### Listed entries
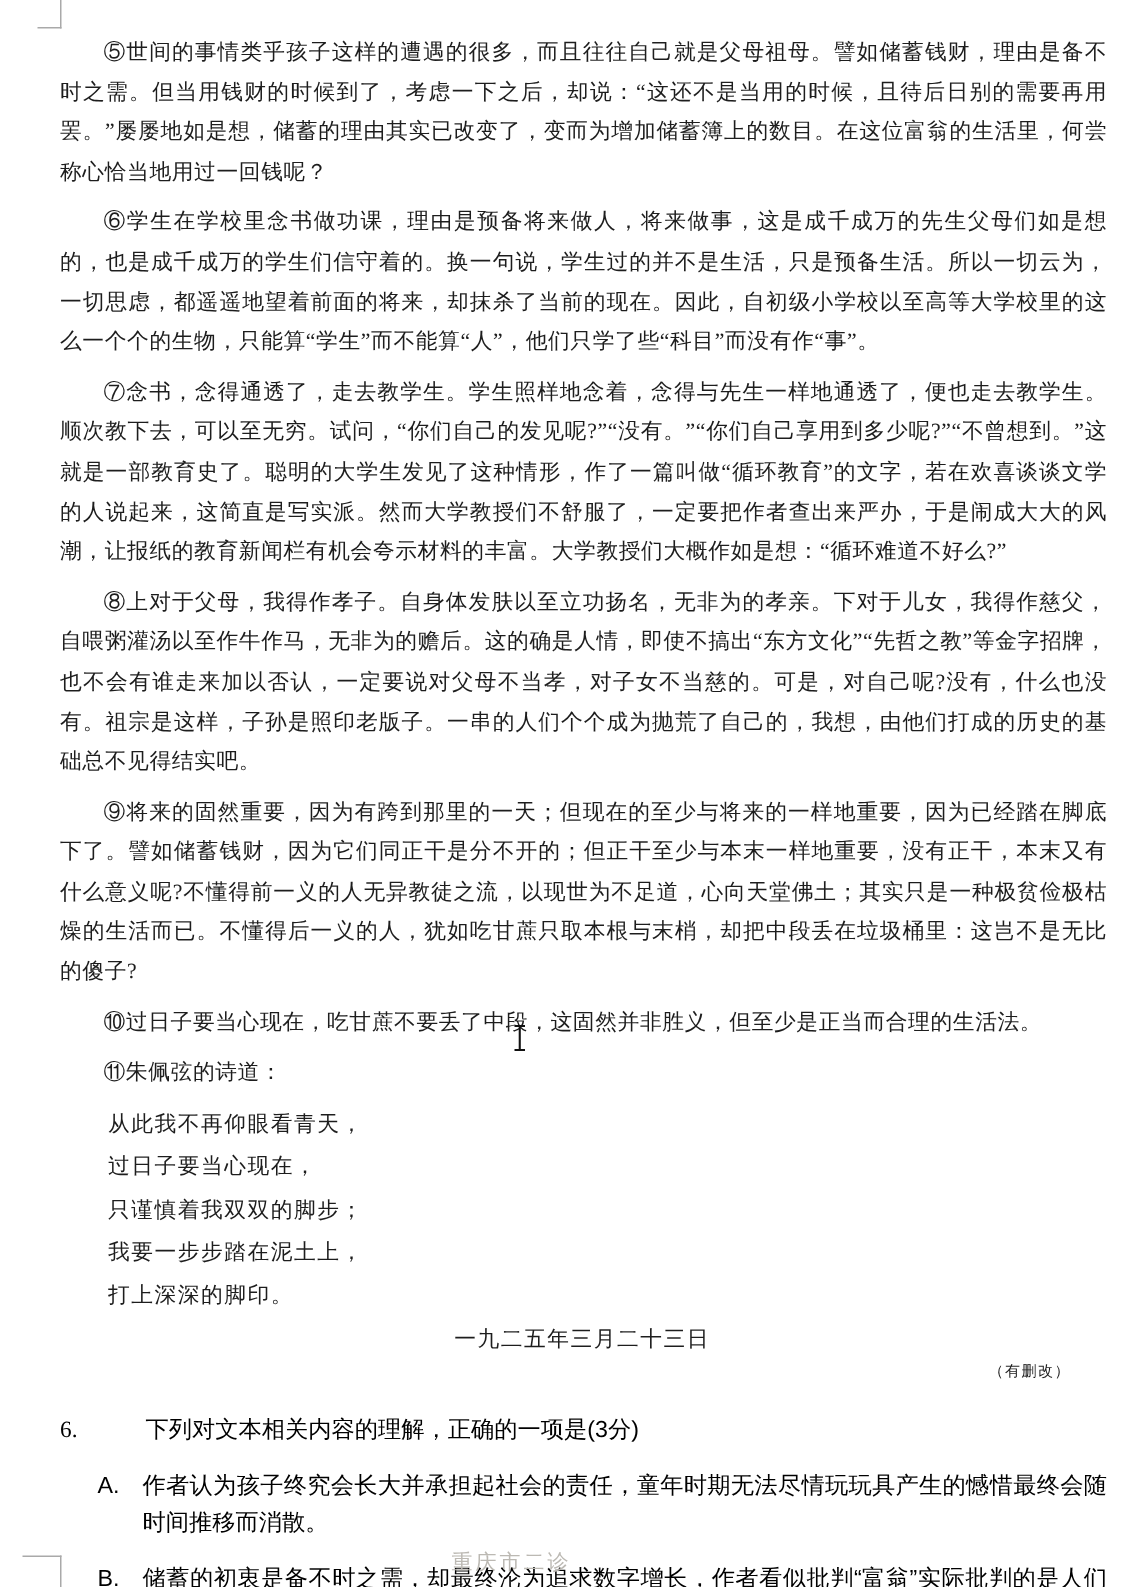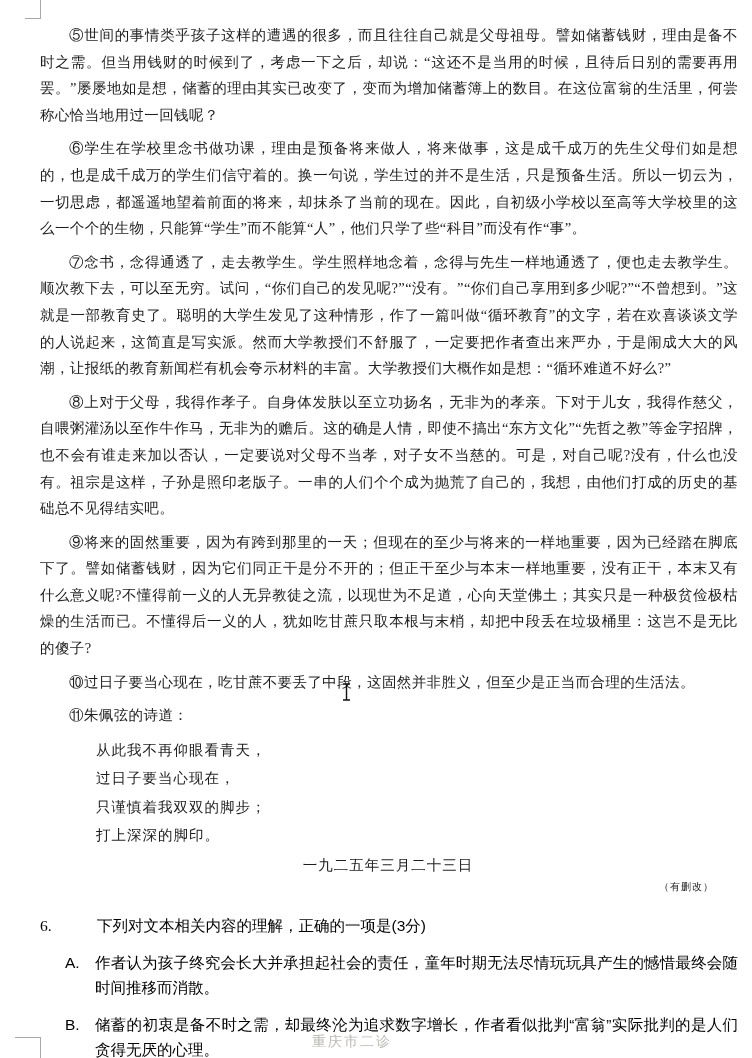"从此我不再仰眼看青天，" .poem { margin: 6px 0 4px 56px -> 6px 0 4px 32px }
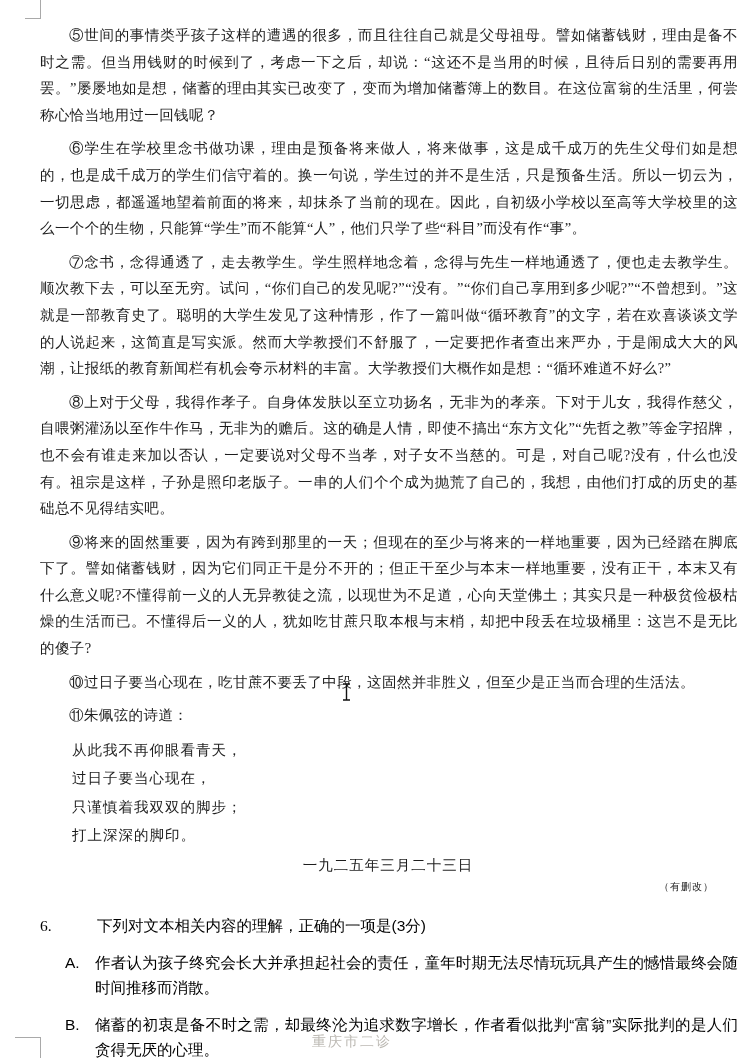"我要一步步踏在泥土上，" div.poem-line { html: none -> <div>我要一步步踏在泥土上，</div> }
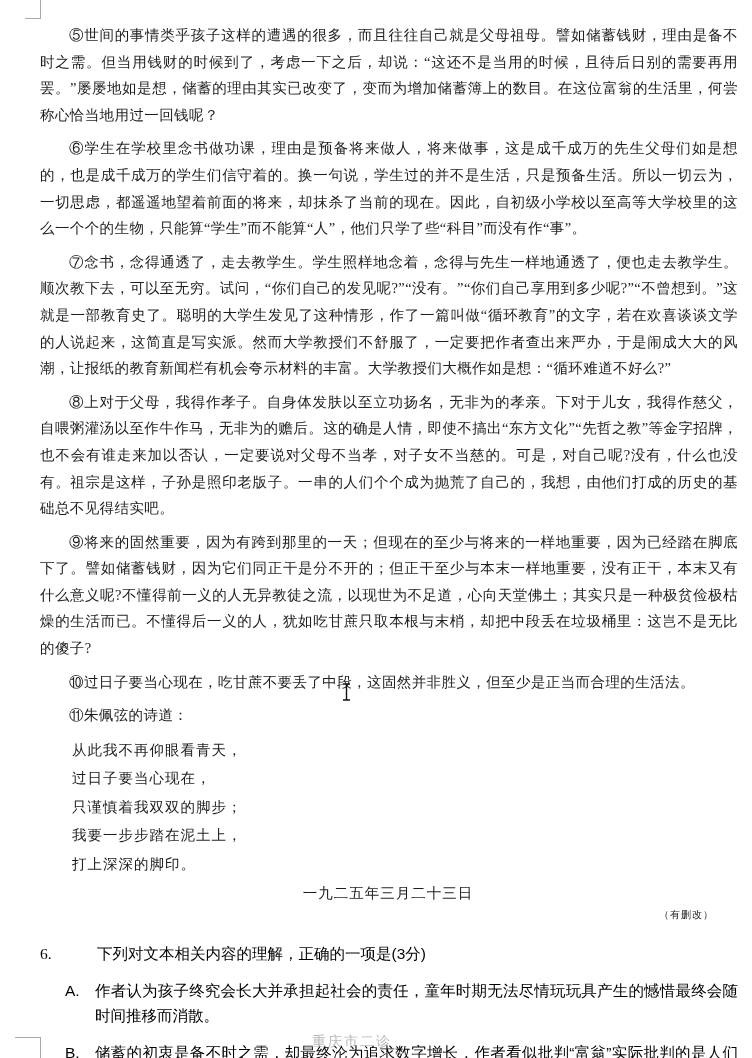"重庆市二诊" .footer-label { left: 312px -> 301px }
---
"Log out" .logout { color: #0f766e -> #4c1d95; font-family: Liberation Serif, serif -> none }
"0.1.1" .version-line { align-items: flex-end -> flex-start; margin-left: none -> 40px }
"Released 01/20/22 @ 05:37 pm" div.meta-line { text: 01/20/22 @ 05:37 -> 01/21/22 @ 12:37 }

### Task
Find the line with "color: #0f766e ->" in the entries above. Retype it and each line after it, exactly, through the line with "text: 01/20/22 @", and stop there.

### Solution for this exercise
"Log out" .logout { color: #0f766e -> #4c1d95; font-family: Liberation Serif, serif -> none }
"0.1.1" .version-line { align-items: flex-end -> flex-start; margin-left: none -> 40px }
"Released 01/20/22 @ 05:37 pm" div.meta-line { text: 01/20/22 @ 05:37 -> 01/21/22 @ 12:37 }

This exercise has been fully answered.